A: I mean, I was really disappointed with it you know Geoff. Unfortunately it’s part of the game. I was just so ready to go and so willing—we put so much in going into that fight, debuting in December, that when it all fell through it was kind of like a big downfall. Nevertheless, with all bad there comes good and we’re ready to go May 6.
Q: Have you been training throughout this whole period since that fight fell through?
A: Yes I have, so that’s the positive to it. That only means that we’re going to be more ready. We’re on point, and hey, May 6 comes—we’re letting it all on the line.
Q: Now DonYil, you have a very celebrated amateur background. I was wondering if you could tell me what your proudest moment in your amateur career was?
A: You know, I’ve been real fortunate in the amateur game. I’ve been blessed with so many accomplishments as an amateur that it would be hard to really pinpoint one. I would just say the most celebrated moment is being with my boxing family—the ones that I came up with, the Andre Bertos, the Andre Dirrells—just all of them, man. Everybody that I came up with, I would have to say that would be my most celebrated moment.
Q: Now speaking of Andre Dirrell, I’ve spoken to him and Andre Ward about your career—about your turning pro—and both of them mentioned they think you have a good style to go into the professional ranks, but they noted there’s going to be a period of transition involved with that. How do you plan on dealing with that transition from an amateur style up into a pro style?
A: Honestly, just staying focused, staying humble, staying hungry for the game, and continuing to soak up knowledge and I believe it will come with time—hopefully sooner than later. Like I said, my main thing is I believe if I stay humble and I continue staying knowledgeable that we’ll be good to go and everything will fall right in place.
Q: DonYil, what do you consider your best asset you bring into the ring with you?

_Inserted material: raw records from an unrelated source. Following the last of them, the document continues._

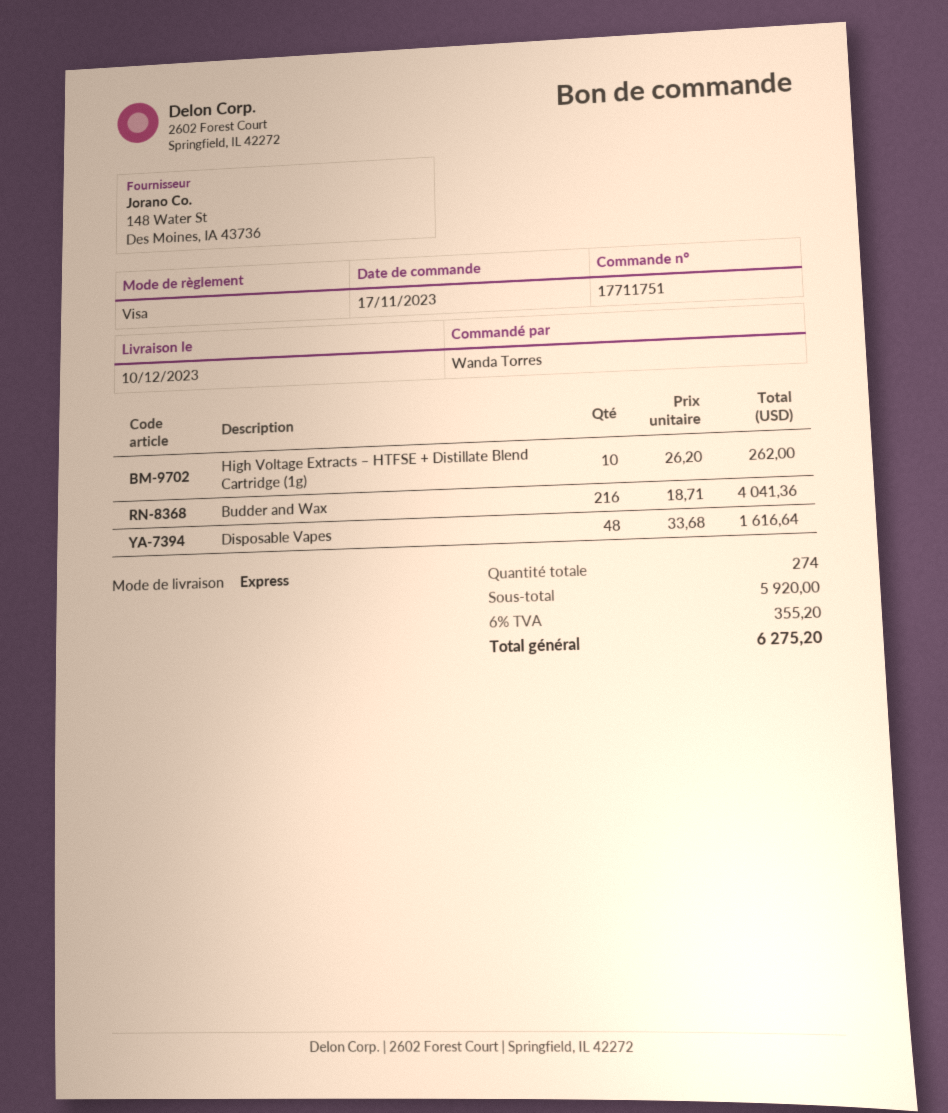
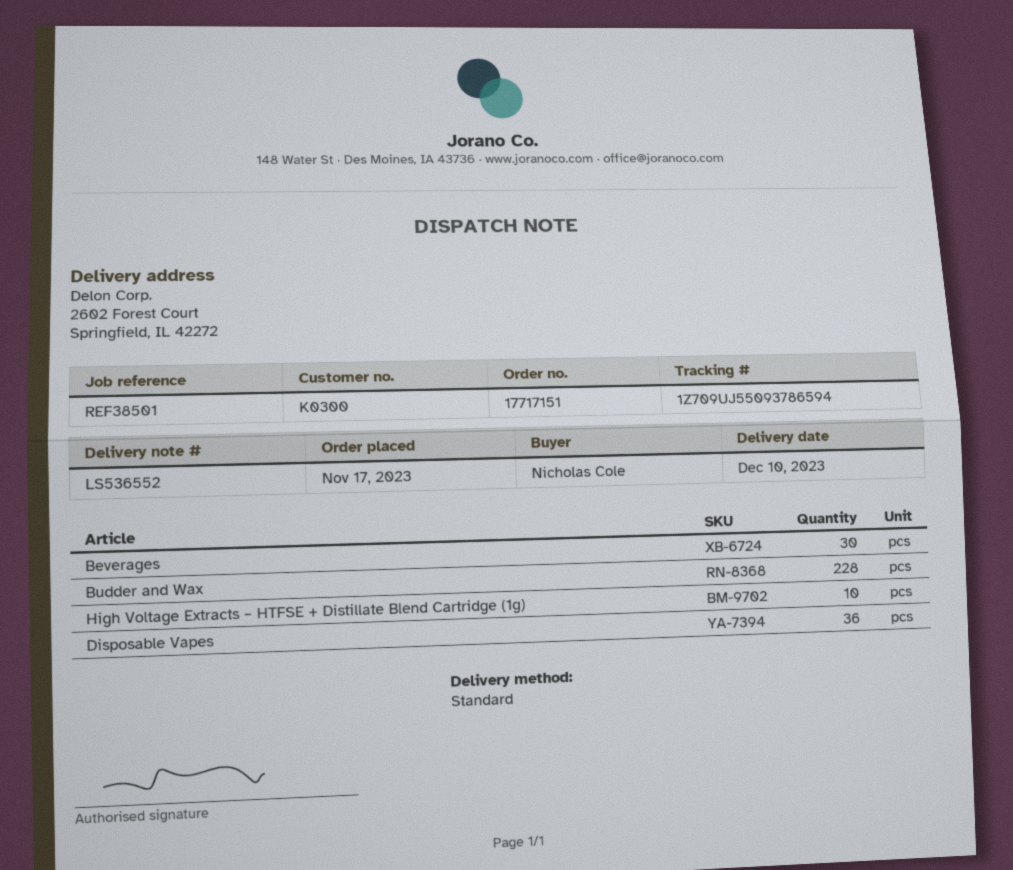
order number: 17711751 -> 17717151
ordered by: Wanda Torres -> Nicholas Cole
shipping method: express -> standard
Budder and Wax: 216 -> 228
Disposable Vapes: 48 -> 36
Beverages: none -> 30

A: My best asset is I’m humble. I’m very humble. I’m not headstrong and I’m always willing to learn. So with that, going into the ring, if we get into the deep rounds or if we get in a hard fight I don’t have the mindset that if my trainer or corner tells me to do something, to where me as a person or as a fighter or anything says no that’s not going to work. That’s being headstrong. I’m humble. Like I said, I’m still hungry for knowledge so I believe that will be a key asset in my career.
Q: Who’s currently training you, DonYil?
A: I’m currently being trained by a gentleman named Steven Jenkins and my father, Don Livingston.
Q: What have they been able to do to help you out in your preparations?
A: I was training with Steven the majority of my amateur career. Steve and I, we have that connection where I’m humble and I know that he can tell me something and he knows that whatever he tells me is going to get executed. With my father, it’s just more so the support. He knows me best, so he knows the things that I’m feeling when I’m not mentioning it, because with every fighter, when they’re hurt they won’t tell you they’re hurt or when something’s bothering them they won’t tell you what’s bothering them. My father being my father, he senses that, and him and my trainer Steve work hand-in-hand and we execute on everything that needs to be executed on.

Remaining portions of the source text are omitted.